** Opening Input records block **

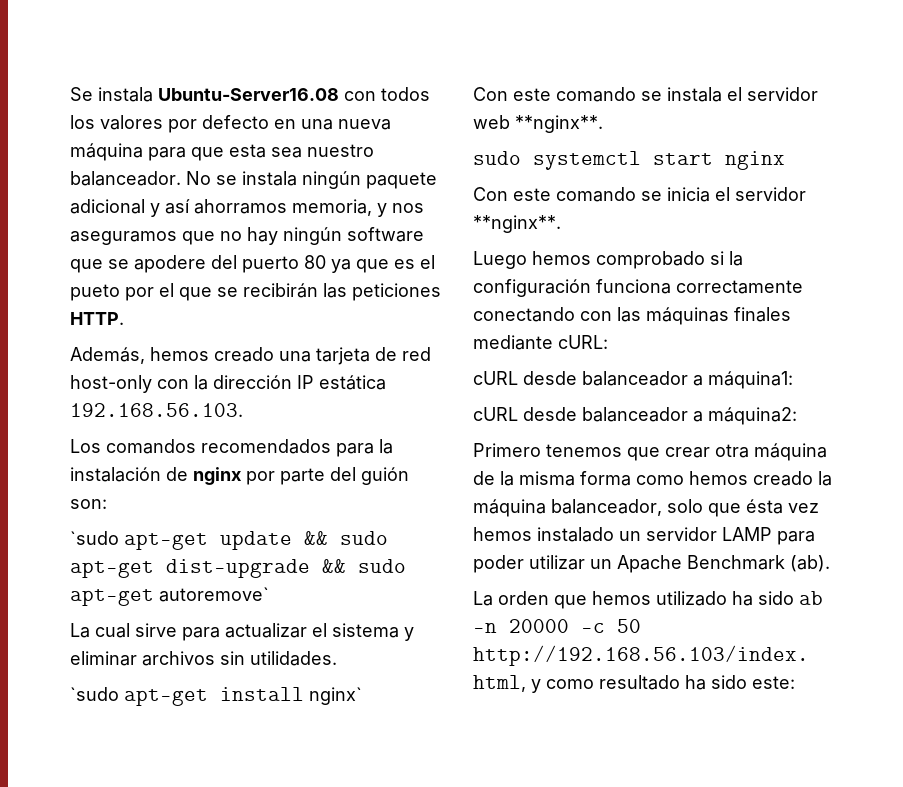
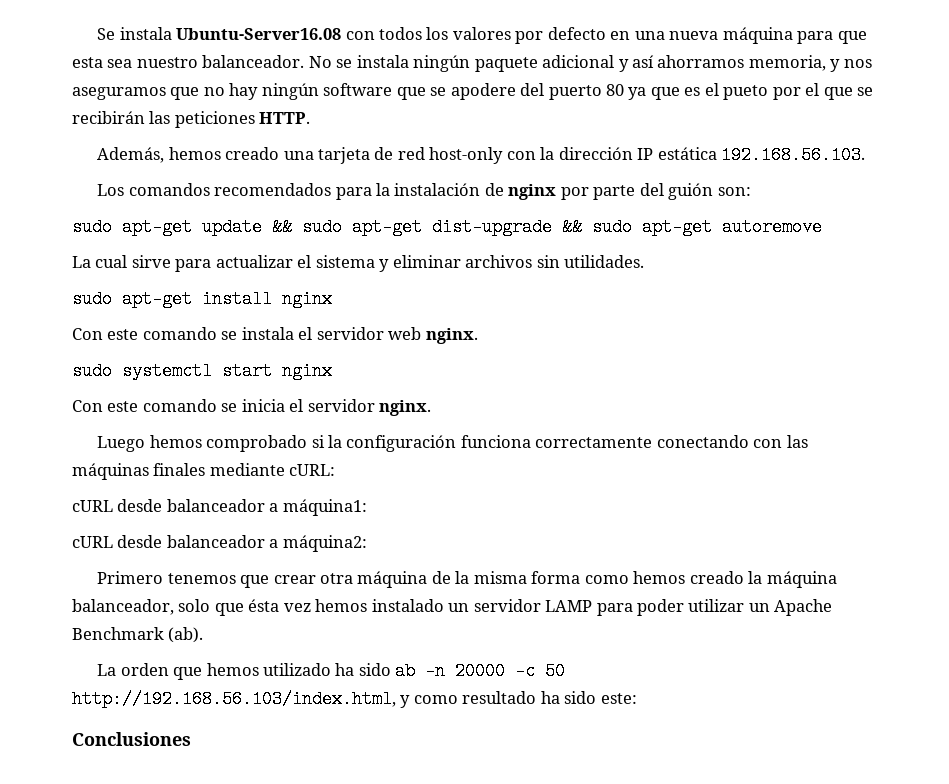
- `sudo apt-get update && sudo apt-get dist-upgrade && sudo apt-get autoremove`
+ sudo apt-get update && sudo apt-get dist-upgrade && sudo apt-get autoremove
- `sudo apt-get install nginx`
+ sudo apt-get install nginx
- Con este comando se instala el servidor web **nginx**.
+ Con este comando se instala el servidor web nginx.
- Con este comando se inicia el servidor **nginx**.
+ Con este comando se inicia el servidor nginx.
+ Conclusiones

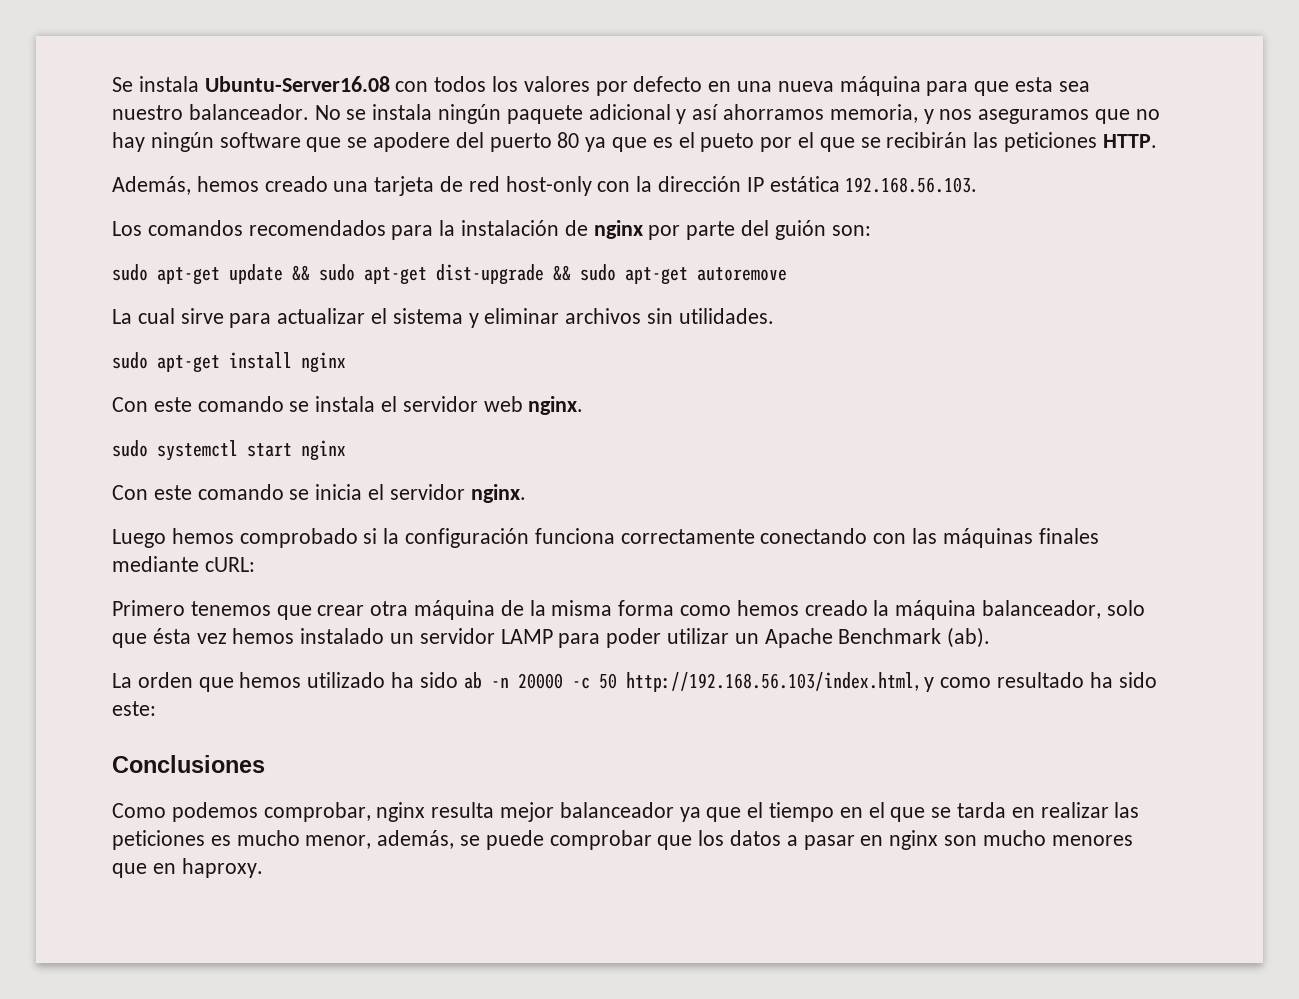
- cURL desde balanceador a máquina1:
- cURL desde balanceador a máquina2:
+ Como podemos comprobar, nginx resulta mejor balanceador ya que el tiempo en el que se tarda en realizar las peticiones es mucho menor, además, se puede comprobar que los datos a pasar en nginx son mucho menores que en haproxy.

** Closing Input records block **
** Opening Input records block **

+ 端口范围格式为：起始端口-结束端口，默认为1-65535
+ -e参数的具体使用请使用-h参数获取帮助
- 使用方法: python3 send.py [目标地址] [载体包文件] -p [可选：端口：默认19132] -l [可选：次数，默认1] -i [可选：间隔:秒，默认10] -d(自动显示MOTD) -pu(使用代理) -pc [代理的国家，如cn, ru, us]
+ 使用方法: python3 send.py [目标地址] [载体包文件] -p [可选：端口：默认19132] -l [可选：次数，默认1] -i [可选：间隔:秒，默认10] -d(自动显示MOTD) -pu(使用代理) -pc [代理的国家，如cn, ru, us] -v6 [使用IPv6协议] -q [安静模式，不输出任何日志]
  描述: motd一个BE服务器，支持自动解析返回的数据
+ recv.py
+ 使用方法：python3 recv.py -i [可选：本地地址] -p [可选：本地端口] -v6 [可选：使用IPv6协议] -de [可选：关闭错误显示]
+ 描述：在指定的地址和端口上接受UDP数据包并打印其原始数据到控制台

** Closing Input records block **

◆ Exercise requirements
A single number is required: the count of lines in the listing that contain the string "este".

◆ Solution below
4